:: WHAT IS EXPECTED ::
Where does "house" occur in the listing? Copy every line that holds it.

:: MATERIAL FOR THIS EXERCISE ::
Segment Open
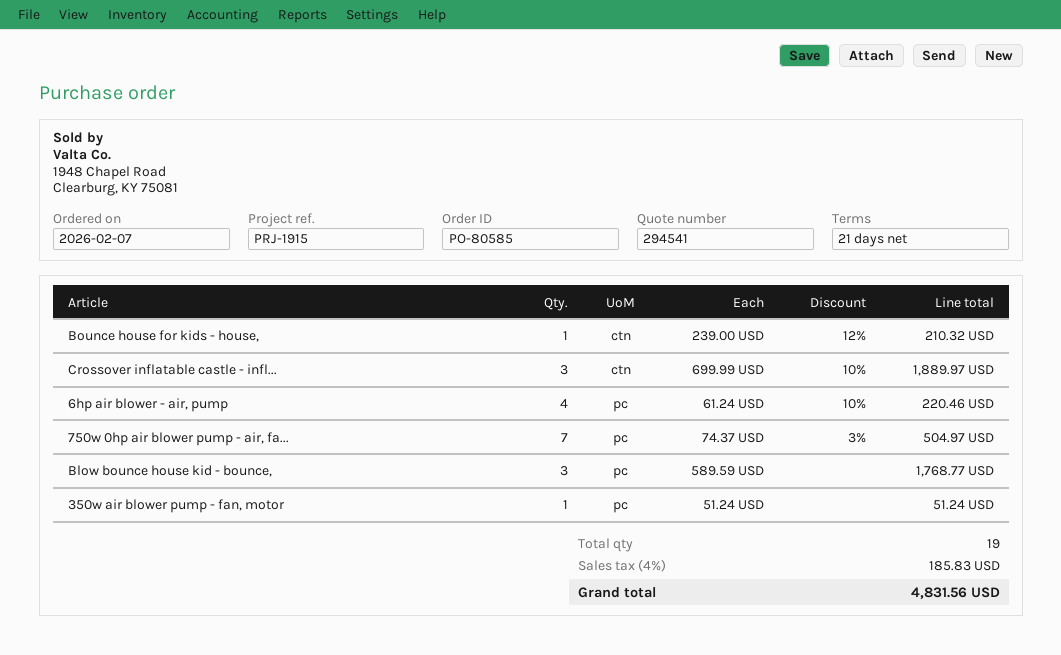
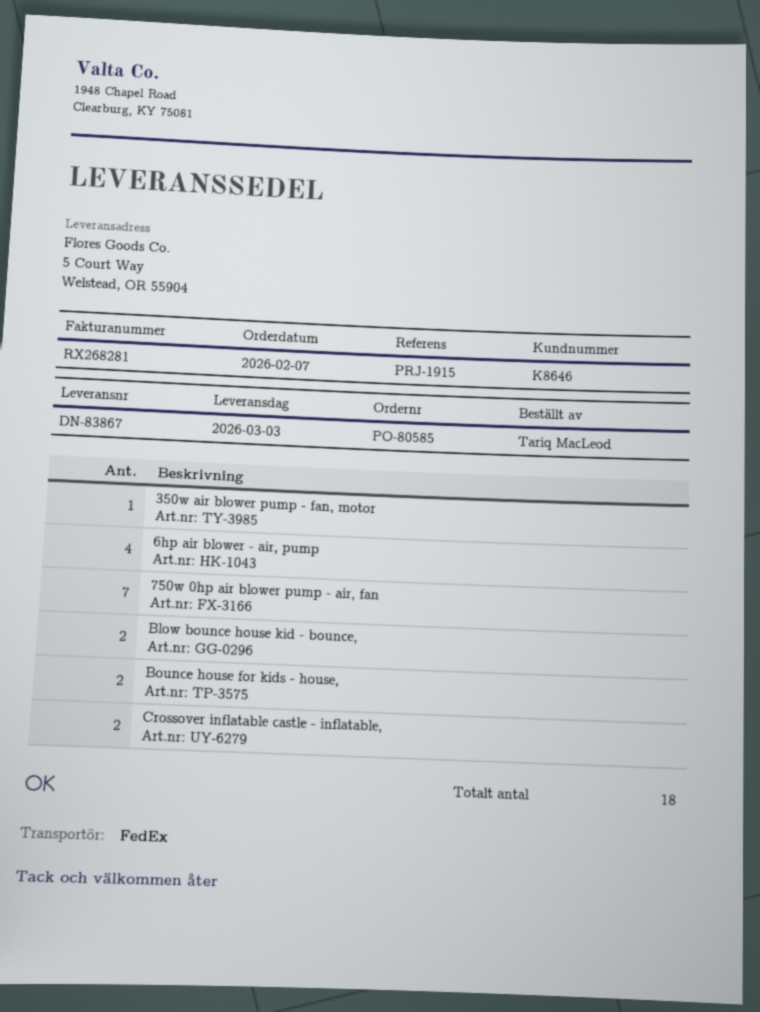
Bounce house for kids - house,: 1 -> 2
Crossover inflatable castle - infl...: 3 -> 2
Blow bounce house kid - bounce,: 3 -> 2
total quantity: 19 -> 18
Segment Closed
Segment Open
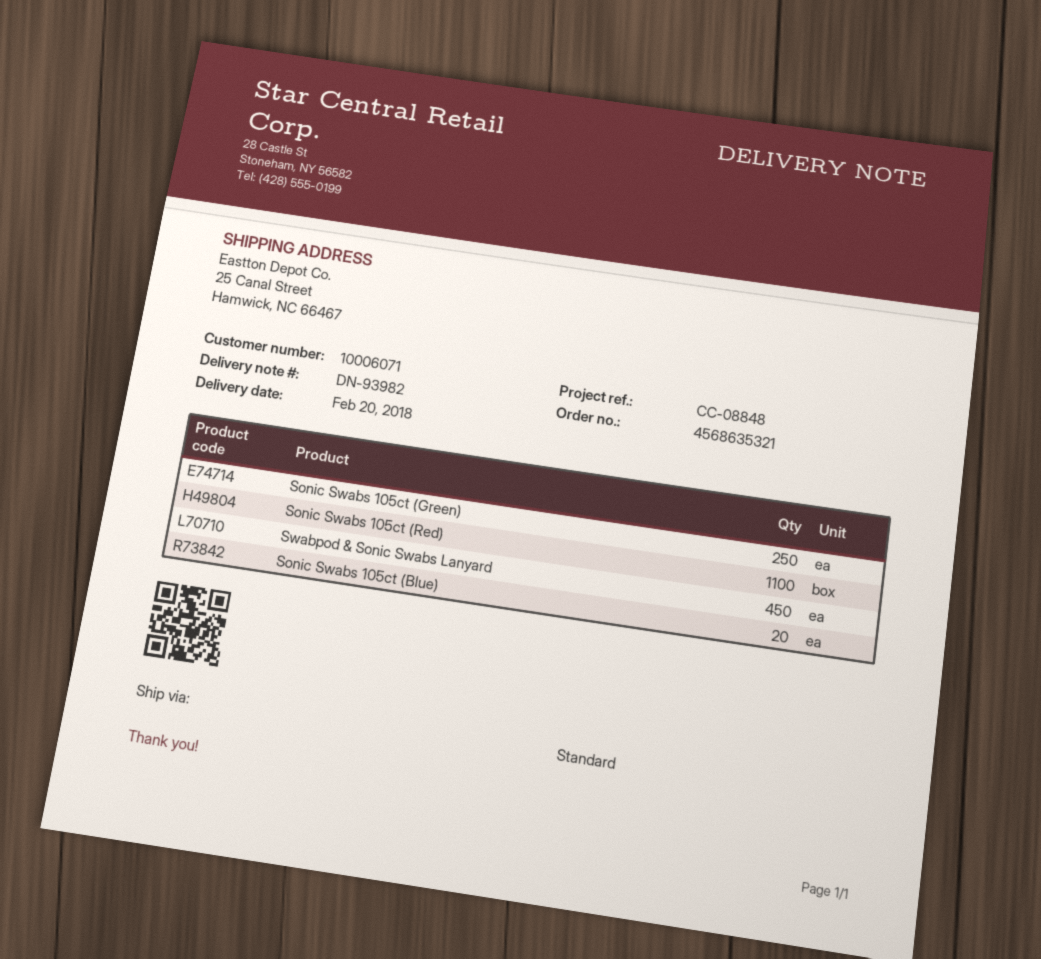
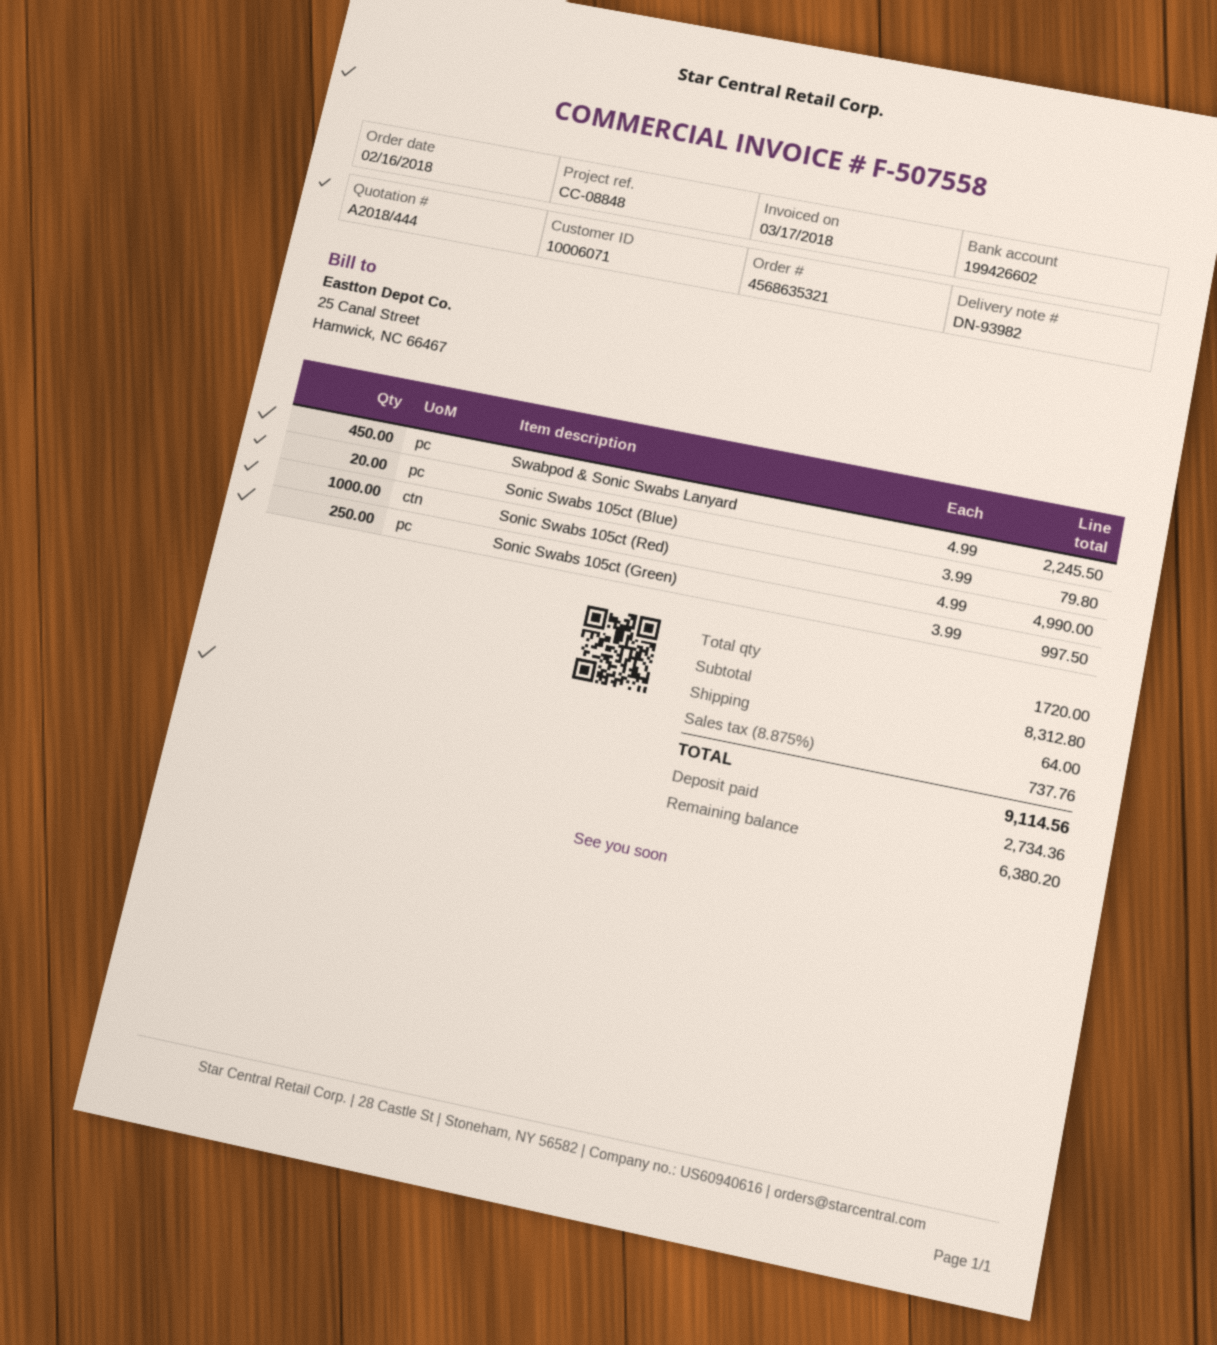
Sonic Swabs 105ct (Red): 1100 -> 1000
Segment Closed
:: THE ANSWER ::
Bounce house for kids - house,: 1 -> 2
Blow bounce house kid - bounce,: 3 -> 2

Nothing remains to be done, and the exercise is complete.